• TRY IT
Copy every line from the records that holds the word "height".

• THE DATA
--- START ---

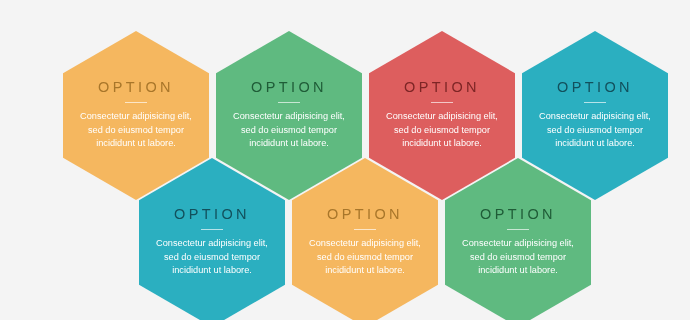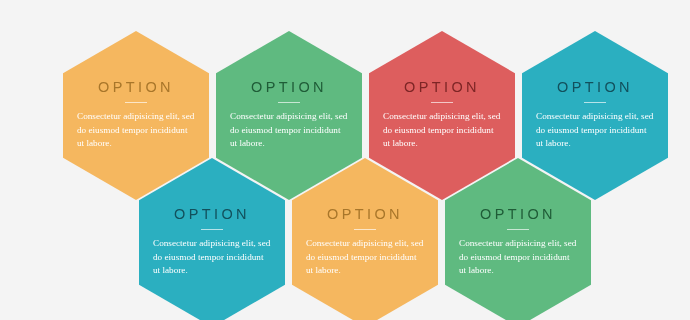--- a/index.html
+++ b/index.html
@@ -17,21 +17,21 @@
   .hex {
     position:absolute;
     width:146px;
     height:169px;
     clip-path:polygon(50% 0%, 100% 25%, 100% 75%, 50% 100%, 0% 75%, 0% 25%);
     -webkit-clip-path:polygon(50% 0%, 100% 25%, 100% 75%, 50% 100%, 0% 75%, 0% 25%);
     display:flex;
     flex-direction:column;
     align-items:center;
     justify-content:center;
-    text-align:left;
+    text-align:center;
     padding:0 14px;
   }
   .hex-title {
     font-size:14.5px;
     letter-spacing:3.4px;
     font-weight:400;
     line-height:1;
     margin-bottom:7px;
     white-space:nowrap;
   }
@@ -40,21 +40,20 @@
     height:1.5px;
     background:rgba(255,255,255,0.65);
     margin-bottom:7px;
   }
   .hex-desc {
     font-size:9.2px;
     line-height:1.45;
     color:#ffffff;
     font-weight:400;
     max-width:118px;
-    font-family:Liberation Serif, serif;
   }
 
   
   .r1 { top:31px; }
   .c1 { left:63px; }
   .c2 { left:216px; }
   .c3 { left:369px; }
   .c4 { left:522px; }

--- END ---

• ANSWER TO THE EXERCISE
     height:169px;
     line-height:1;
     height:1.5px;
     line-height:1.45;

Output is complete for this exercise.